其他人也纷纷照做,雪选侍尝了一口,说道:“我的一边是莲蓉馅,一边像是桂花的。”
昕贵侍尝了几口,分不太出来区别,全都甜腻得不得了,放下月饼道:“为什么要这么做,有讲究吗?”
“其实它是由南方的鱼形饼演变而来。鱼形饼寓意年年有余,是很多家庭必备的节日餐点。它个头适中,质地松软,很多小孩儿老人都爱吃。”
雪选侍说道:“听哥哥这么一说,我倒记起来,太皇太后就经常食用。我还尝过一块,的确很软,就是齁甜,得喝水压下去。”
这时,昱嫔忽然问:“太皇太后还是喜欢吃甜的?”
“是呀,每次我去请安时,他不是在喝蜜糖水就是在吃点心,有几次我尝了一下,甜得倒牙。”
昱嫔神色忧虑:“那可真得注意了,太皇太后有消渴症的毛病,甜的东西要少吃。”
白茸听说过消渴症,这是一种只有富贵人家才会得的病。
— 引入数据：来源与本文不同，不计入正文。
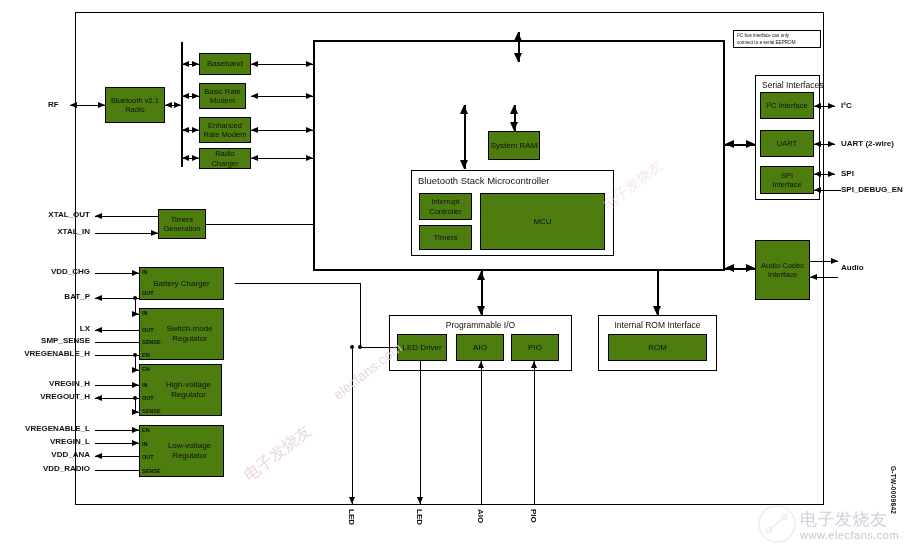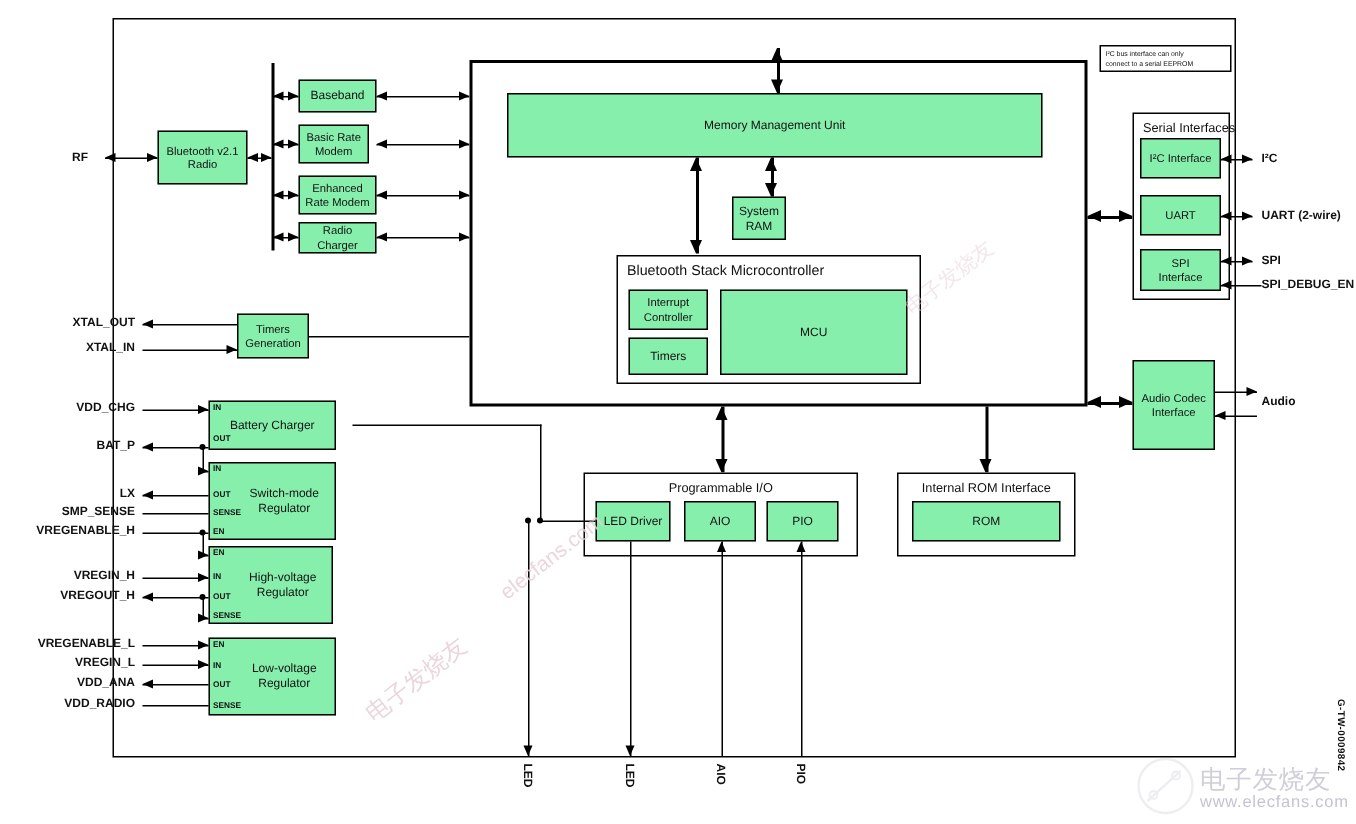"Baseband" .blk { background: #86efac -> #4d7c0f }
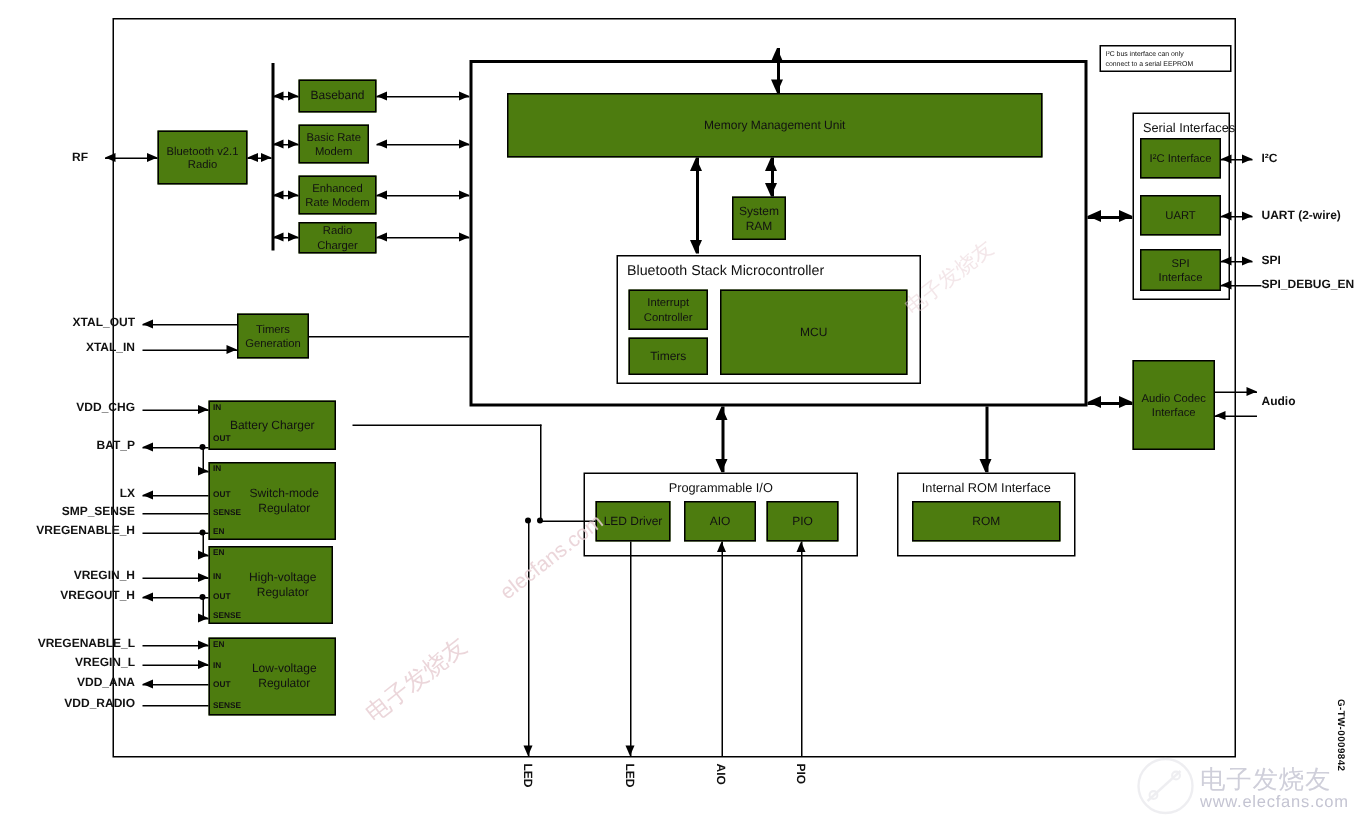"Memory Management Unit" div.blk { html: <div> <span>Memory Management Unit</span> </div> -> none }
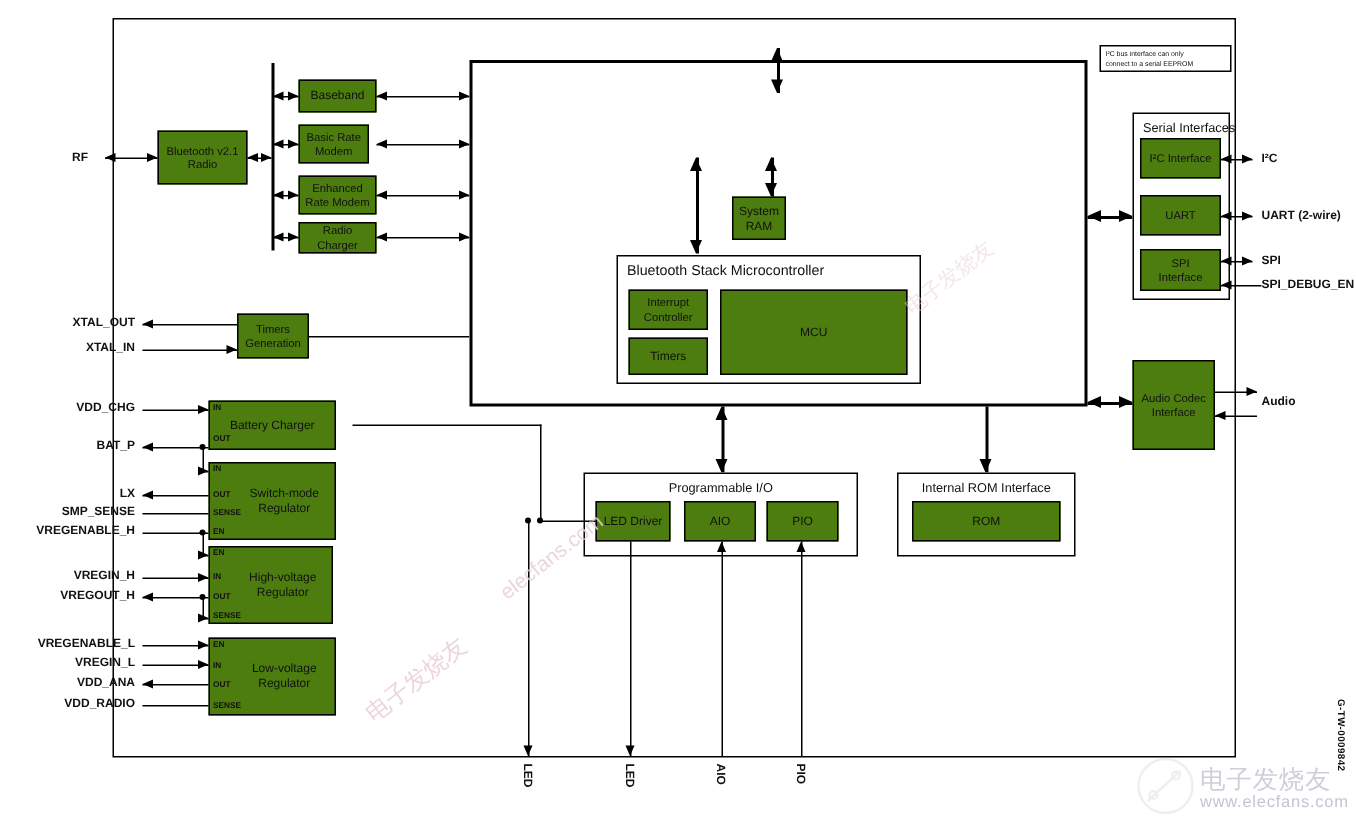"System RAM" div.blk { width: 36px -> 52px }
一开始不痛不痒什么感觉都没有,只是一味地饥渴,吃的多喝的多,人渐渐发福。数年之后,病症才慢慢显出来。先是手脚发麻发冷,感觉迟钝,接着眼睛也会看不清,再到后来人就变得十分消瘦,时常胸闷气短,心悸心慌。到最后,发展成全身浮肿,五感渐失,而到这时也就离死不远了。
“得多少年了?”他随口问。
“我小时候就听说他有这毛病,要是再往前数几年,那到现在至少也得有二十多年了。”